When XML 1.1 was released, Unicode was on version 2.0. It has since progressed to version 3.2 and continues to evolve. While XML 1.0 does allow for characters not present in Unicode 2.0 to be used in character data, they cannot be used in XML names like element type names, attribute names, enumerated attribute values, processing instruction targets, etc.

This was because XML 1.0 provided a rigid definition of names, forbidding everything which was not explicitly permitted. The candidate recommendation W3C put on the table Tuesday takes an entirely different tack, permitting everything that is not forbidden. The design should allow XML to allow almost any character in names without the need for further changes.

But critics of the XML 1.1 draft argue that the working group is addressing a paper tiger.

"If this were true, it would be a very serious criticism of XML 1.0," an editorial on the XML news site Café con Leche noted Wednesday. "...Only the markup, that is, the tags, would have to be written in another script. Given that there aren't even localized operating systems in most of these languages, and that today's software effectively requires users to have a solid knowledge of at least the ASCII characters, I don't think the need to write markup (as opposed to text) in Cherokee justifies breaking backwards compatibility."

The editorial continued, "But wait! It's not even that bad. Several of the languages listed are total red herrings. You most certainly can write markup in Cantonese, Japanese, Korean, Mandarin, and Vietnamese today. The new characters Unicode has added to these scripts are very obscure. In fact, experts often disagree over whether some of them exist at all, or are merely typographical variations of existing characters. Since the 1700s Vietnamese has been written in a Latin-based alphabet that is fully available in XML and that can write any Vietnamese word. Vietnamese only uses the Han ideographs for classical documents and occasional signage or decoration, and it seems very unlikely that a Vietnamese speaker would write their markup using Han ideographs. Japanese has not one but two phonetic alphabets that can write any Japanese word if the right Han ideograph character is not encoded. Chinese speakers can use either Latin characters or the native Bopomofo phonetic system for the very rare cases where a character they need is not encoded. The fact is most native speakers of Chinese, Japanese, Korean and Vietnamese do not recognize the vast majority of these new characters, and the need for them in markup (again, as opposed to text) is non-existent."

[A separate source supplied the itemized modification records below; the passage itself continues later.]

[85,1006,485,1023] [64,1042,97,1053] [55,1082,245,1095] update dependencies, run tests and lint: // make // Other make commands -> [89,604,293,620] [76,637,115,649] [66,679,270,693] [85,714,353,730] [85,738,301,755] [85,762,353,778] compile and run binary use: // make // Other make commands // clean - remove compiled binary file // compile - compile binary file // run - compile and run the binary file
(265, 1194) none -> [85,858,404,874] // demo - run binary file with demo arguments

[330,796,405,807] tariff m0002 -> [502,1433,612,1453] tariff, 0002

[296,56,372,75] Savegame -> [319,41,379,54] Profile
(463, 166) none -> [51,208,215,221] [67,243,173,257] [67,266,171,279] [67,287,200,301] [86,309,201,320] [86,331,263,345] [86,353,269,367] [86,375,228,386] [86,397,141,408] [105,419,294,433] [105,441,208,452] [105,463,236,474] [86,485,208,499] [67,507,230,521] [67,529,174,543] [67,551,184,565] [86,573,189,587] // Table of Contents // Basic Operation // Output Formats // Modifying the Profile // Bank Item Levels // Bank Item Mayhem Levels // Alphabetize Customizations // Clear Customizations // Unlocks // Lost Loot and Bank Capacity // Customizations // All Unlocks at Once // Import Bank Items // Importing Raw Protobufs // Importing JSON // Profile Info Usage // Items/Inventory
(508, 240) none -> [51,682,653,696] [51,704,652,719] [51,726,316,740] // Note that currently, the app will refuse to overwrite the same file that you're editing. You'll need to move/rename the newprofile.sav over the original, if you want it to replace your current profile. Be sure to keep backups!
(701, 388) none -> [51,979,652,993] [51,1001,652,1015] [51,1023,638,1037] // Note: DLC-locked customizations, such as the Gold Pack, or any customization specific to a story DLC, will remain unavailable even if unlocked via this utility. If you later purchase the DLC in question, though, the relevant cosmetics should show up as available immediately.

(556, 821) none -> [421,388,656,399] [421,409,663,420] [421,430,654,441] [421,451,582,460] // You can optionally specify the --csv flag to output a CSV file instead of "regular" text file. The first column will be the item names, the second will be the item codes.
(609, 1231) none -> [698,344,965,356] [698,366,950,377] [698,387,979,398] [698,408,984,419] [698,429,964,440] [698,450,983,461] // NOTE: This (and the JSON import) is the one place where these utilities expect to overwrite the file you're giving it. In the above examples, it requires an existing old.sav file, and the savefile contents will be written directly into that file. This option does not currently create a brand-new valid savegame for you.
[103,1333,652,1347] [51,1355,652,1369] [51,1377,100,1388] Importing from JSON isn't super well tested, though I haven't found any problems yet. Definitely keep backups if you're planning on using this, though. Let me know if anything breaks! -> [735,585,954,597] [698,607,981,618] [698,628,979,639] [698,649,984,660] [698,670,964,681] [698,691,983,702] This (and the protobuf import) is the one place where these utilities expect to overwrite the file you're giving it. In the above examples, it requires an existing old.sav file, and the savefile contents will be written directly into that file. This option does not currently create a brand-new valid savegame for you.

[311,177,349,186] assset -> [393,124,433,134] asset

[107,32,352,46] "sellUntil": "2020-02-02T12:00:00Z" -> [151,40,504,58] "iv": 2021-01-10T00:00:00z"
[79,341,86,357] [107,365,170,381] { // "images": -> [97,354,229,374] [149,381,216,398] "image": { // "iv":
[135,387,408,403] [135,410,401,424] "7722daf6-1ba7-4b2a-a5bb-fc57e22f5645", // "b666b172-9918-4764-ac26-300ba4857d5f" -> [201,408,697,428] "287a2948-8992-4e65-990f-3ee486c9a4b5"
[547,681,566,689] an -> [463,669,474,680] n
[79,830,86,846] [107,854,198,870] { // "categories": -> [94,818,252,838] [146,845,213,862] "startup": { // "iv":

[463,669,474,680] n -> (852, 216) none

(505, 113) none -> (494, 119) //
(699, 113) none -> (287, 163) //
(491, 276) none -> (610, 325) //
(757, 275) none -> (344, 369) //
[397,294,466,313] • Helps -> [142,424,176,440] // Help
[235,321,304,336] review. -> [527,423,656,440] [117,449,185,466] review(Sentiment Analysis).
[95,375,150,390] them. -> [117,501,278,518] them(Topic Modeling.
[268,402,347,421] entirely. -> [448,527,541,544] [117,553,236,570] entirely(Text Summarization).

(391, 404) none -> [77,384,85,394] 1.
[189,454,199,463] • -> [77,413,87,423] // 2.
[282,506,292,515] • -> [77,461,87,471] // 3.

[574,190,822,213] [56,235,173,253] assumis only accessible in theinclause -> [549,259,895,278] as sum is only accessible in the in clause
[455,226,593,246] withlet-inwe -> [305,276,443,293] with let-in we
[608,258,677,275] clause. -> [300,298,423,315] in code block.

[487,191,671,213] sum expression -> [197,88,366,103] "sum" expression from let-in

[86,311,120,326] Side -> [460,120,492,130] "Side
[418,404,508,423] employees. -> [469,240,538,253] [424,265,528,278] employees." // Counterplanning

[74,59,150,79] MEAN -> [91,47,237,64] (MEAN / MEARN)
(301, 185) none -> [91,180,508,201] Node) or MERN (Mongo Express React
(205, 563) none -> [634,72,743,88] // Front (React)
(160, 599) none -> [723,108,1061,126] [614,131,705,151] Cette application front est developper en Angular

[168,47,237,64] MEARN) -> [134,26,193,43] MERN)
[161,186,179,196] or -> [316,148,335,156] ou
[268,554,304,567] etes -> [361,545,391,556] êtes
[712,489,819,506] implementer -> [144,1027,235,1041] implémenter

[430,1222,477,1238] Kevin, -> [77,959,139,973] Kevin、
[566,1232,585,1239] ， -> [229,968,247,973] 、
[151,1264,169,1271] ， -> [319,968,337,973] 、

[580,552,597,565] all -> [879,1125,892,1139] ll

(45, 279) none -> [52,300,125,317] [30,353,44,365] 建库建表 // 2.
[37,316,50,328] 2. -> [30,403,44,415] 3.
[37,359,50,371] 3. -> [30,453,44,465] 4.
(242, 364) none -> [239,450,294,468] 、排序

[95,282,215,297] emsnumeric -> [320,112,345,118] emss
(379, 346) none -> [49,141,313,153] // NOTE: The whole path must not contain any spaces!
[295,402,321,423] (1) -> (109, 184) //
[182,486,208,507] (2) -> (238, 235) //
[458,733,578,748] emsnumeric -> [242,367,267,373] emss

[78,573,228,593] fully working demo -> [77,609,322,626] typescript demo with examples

Perhaps the most controversial change in XML 1.1 is one that specifically addresses a problem IBM's mainframe systems have in using the language. IBM's mainframes use a special character to designate the end of a line of text, but XML 1.0 can't recognize the character, forcing XML 1.0 documents generated on mainframes to either violate the local line-end conventions or utilize translation phases before parsing and after generation. To fix this problem, XML 1.1 adds the character to list of supported line-end characters (and also adds support for the Unicode line separator character).

The change has led to allegations in XML discussion circles that IBM is unduly using its power in the XML Working Group to serve its own ends and force others to conform to its needs.

"The concern with respect to IBM is that one of the world's largest corporations, with thousands of patents, legions of programmers, billions of dollars in revenue, and resources pouring out of every orifice is somehow unable to handle documents where lines end with carriage returns and line feeds, as documents do on every non-IBM system on the planet," the Café con Leche editorial said. "The only reason there's a problem here at all is because IBM tried to go it alone as a monopoly and set standards by fiat for years rather than working with the rest of the industry."

Finally, adds support for the use of character references to several previously forbidden control characters.

The candidate recommendation will be open for comment through mid-February.